1  Currently, the Exchange Authority does not have any regulations. The proposed HEA regulation would be the Exchange Authority's first regulation. This, and future regulations, will be codified in 31 Pa. Code Part L. The first chapter of the Exchange Authority's regulations will begin with Chapter 5001.

2  A qualified plan is a health or dental insurance policy offered by a qualified insurer in a state-based or Federally-facilitated health insurance marketplace.

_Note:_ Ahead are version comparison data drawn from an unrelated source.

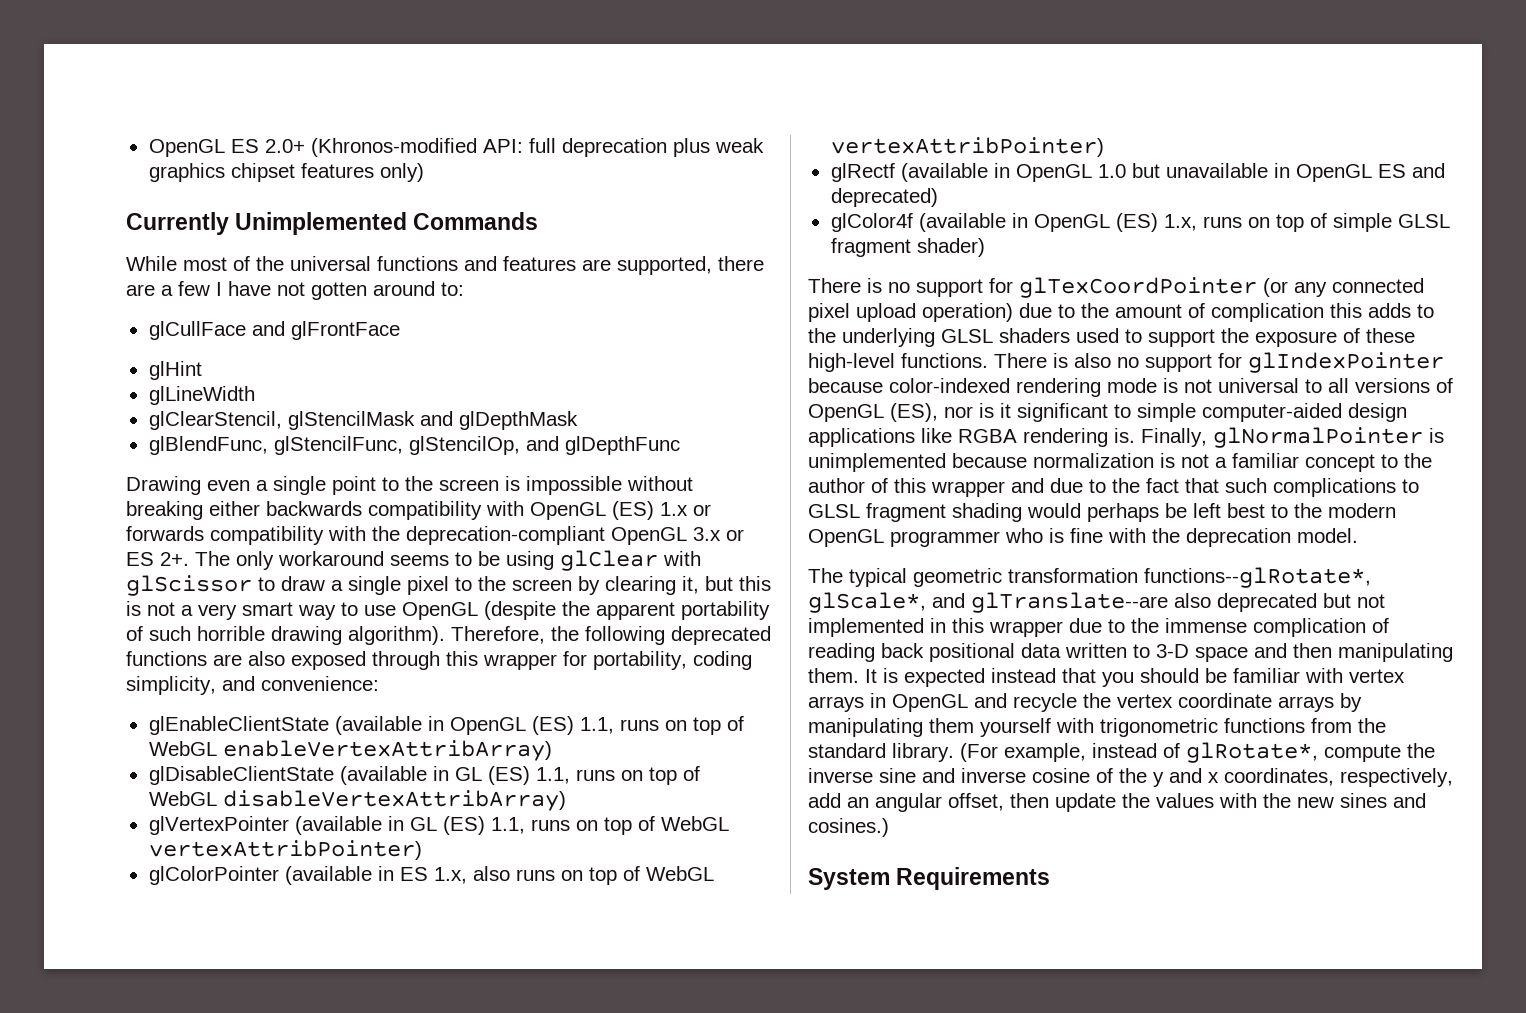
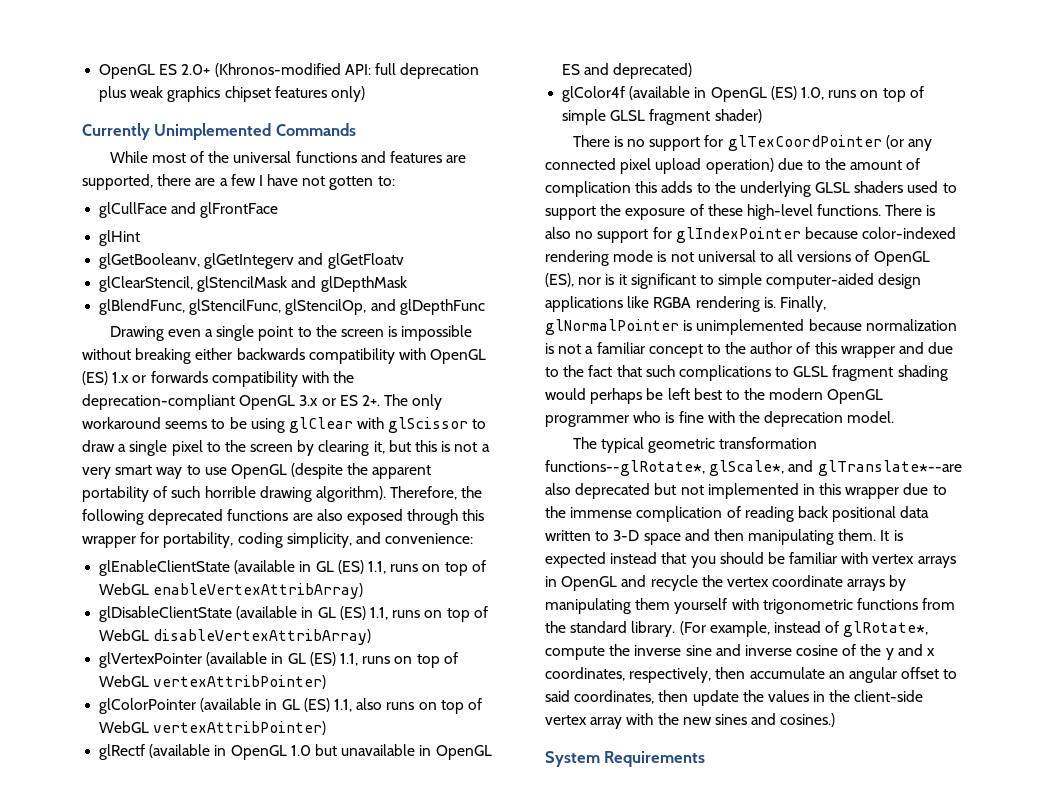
[373,281,435,296] around -> (374, 183) none
[148,386,255,405] glLineWidth -> [99,253,404,269] glGetBooleanv, glGetIntegerv and glGetFloatv
[449,717,526,735] OpenGL -> [315,561,334,572] GL
[399,867,467,884] ES 1.x, -> [281,698,352,712] GL (ES) 1.1,
[1163,214,1197,231] 1.x, -> [800,87,824,100] 1.0,
[971,592,1168,613] glTranslate--are -> [817,460,962,476] glTranslate*--are
[808,793,1214,812] add an angular offset, then update the values -> [715,667,958,683] [545,690,924,706] [545,715,623,729] then accumulate an angular offset to said coordinates, then update the values in the client-side vertex array

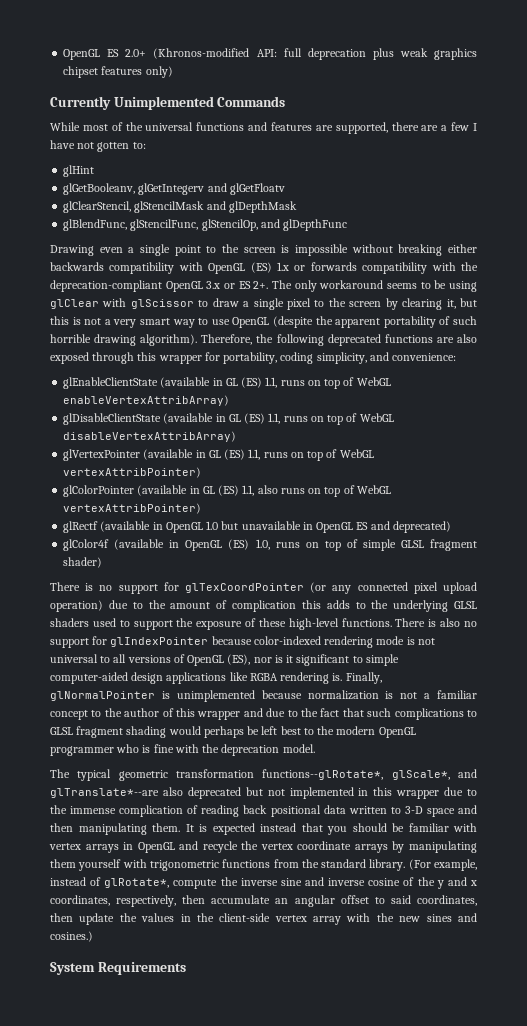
[99,202,279,218] // glCullFace and glFrontFace -> (146, 145) none

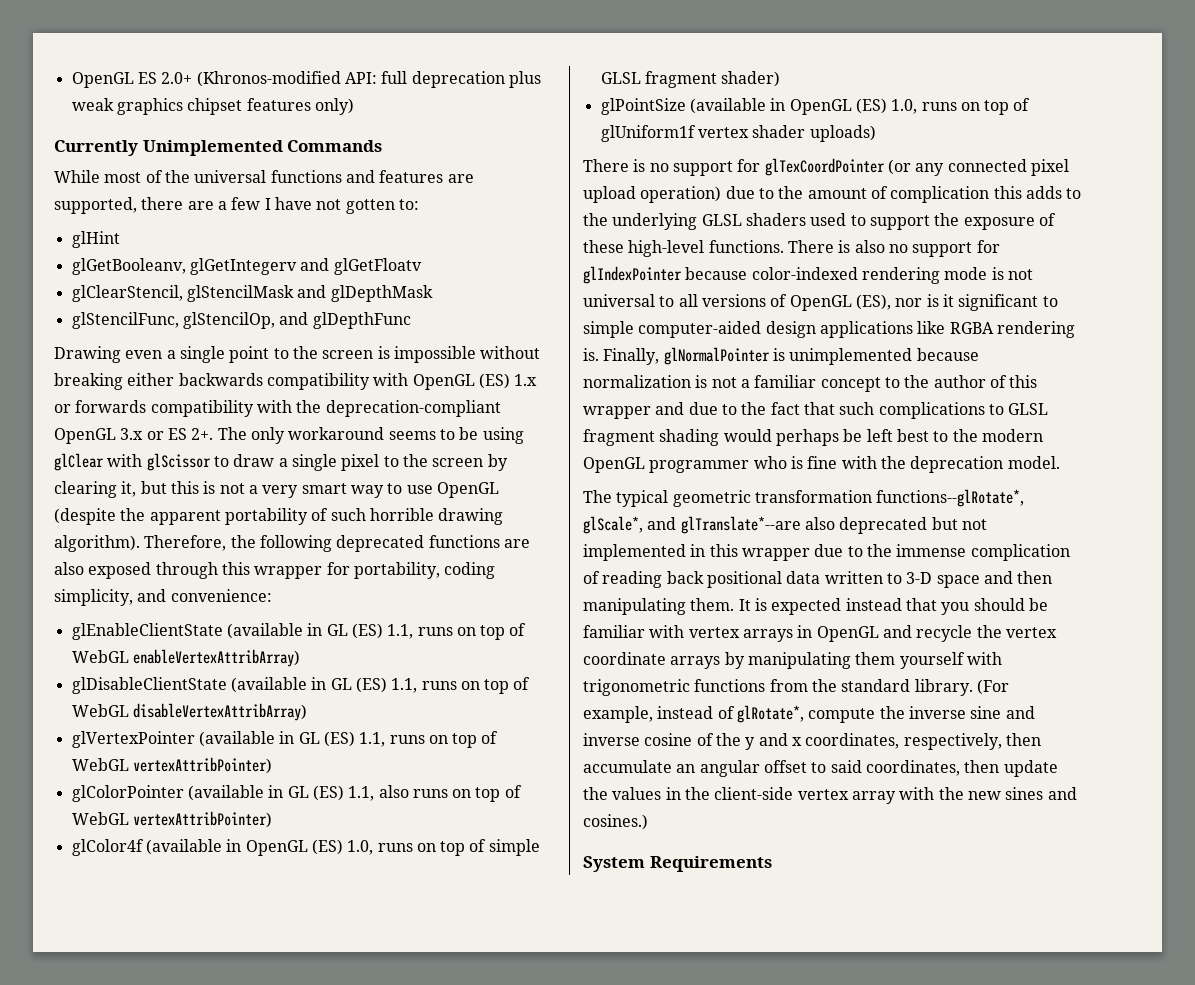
[63,219,128,231] glBlendFunc, -> (433, 293) none
[63,521,451,533] // glRectf (available in OpenGL 1.0 but unavailable in OpenGL ES and deprecated) -> (272, 819) none
(103, 562) none -> [600,98,1031,115] [600,125,876,142] // glPointSize (available in OpenGL (ES) 1.0, runs on top of glUniform1f vertex shader uploads)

Qualified Plans are defined in 40 Pa.C.S. § 9103 (relating to definitions).

3  The proposed regulation's definition of ''health equity'' is based on the Centers for Medicare & Medicaid Services' definition of health equity but slightly reworded for clarity purposes only.

4  Interested HEA organizations will need to submit documentation about their health equity certification program to the Exchange Authority for review to ensure that their programs properly cover all the standards set forth in § 5001.5(b) of this proposed rulemaking. If their program meets the standards, the Exchange Authority will list their names on its web site. Insurers can then select an organization from that list to obtain accreditation.

5  Independence Blue Cross has already received HEA.